Without any pictures, the records below should be reproduced exactly.

The records Start Marker

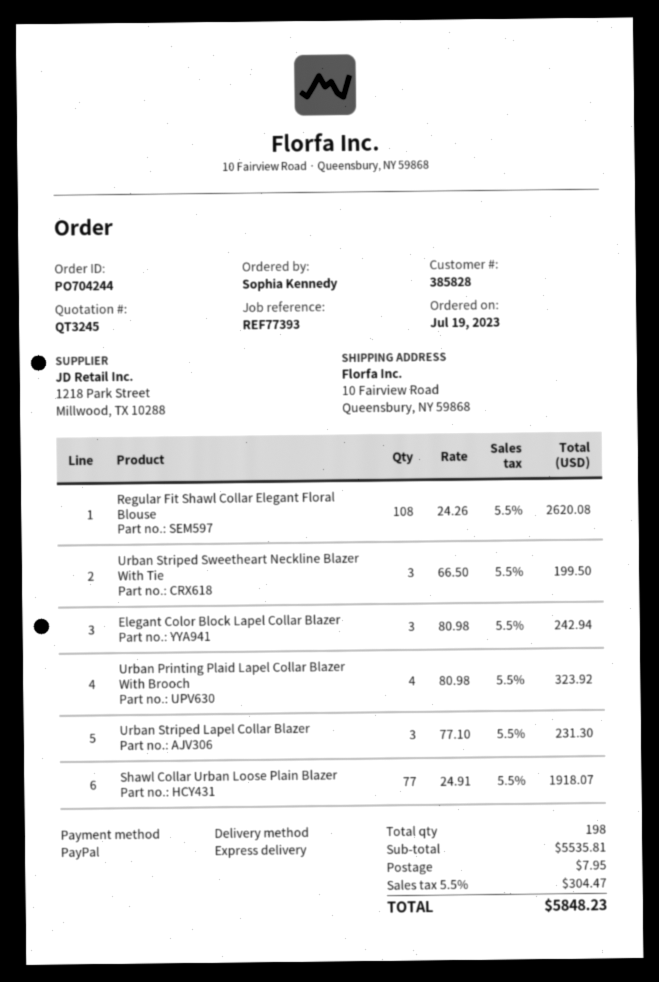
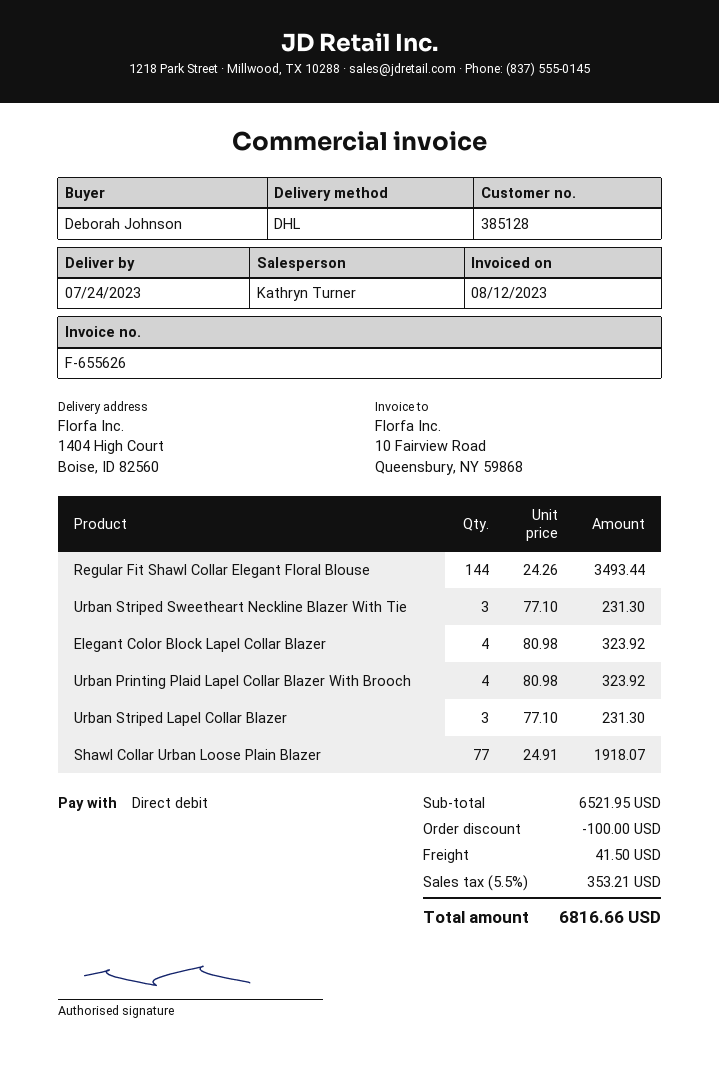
customer number: 385828 -> 385128
ordered by: Sophia Kennedy -> Deborah Johnson
payment method: PayPal -> direct debit
shipping method: express -> DHL
ship to: 10 Fairview Road, Queensbury, NY 59868 -> 1404 High Court, Boise, ID 82560
Regular Fit Shawl Collar Elegant Floral Blouse: 108 x 24.26 = 2620.08 -> 144 x 24.26 = 3493.44
Urban Striped Sweetheart Neckline Blazer With Tie: 3 x 66.50 = 199.50 -> 3 x 77.10 = 231.30
Elegant Color Block Lapel Collar Blazer: 3 x 80.98 = 242.94 -> 4 x 80.98 = 323.92
subtotal: 5535.81 -> 6521.95
discount: none -> 100.00
shipping: 7.95 -> 41.50
tax: 5.5% = 304.47 -> 5.5% = 353.21
total: 5848.23 -> 6816.66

The records End Marker

*Answer space*:
customer number: 385828 -> 385128
ordered by: Sophia Kennedy -> Deborah Johnson
payment method: PayPal -> direct debit
shipping method: express -> DHL
ship to: 10 Fairview Road, Queensbury, NY 59868 -> 1404 High Court, Boise, ID 82560
Regular Fit Shawl Collar Elegant Floral Blouse: 108 x 24.26 = 2620.08 -> 144 x 24.26 = 3493.44
Urban Striped Sweetheart Neckline Blazer With Tie: 3 x 66.50 = 199.50 -> 3 x 77.10 = 231.30
Elegant Color Block Lapel Collar Blazer: 3 x 80.98 = 242.94 -> 4 x 80.98 = 323.92
subtotal: 5535.81 -> 6521.95
discount: none -> 100.00
shipping: 7.95 -> 41.50
tax: 5.5% = 304.47 -> 5.5% = 353.21
total: 5848.23 -> 6816.66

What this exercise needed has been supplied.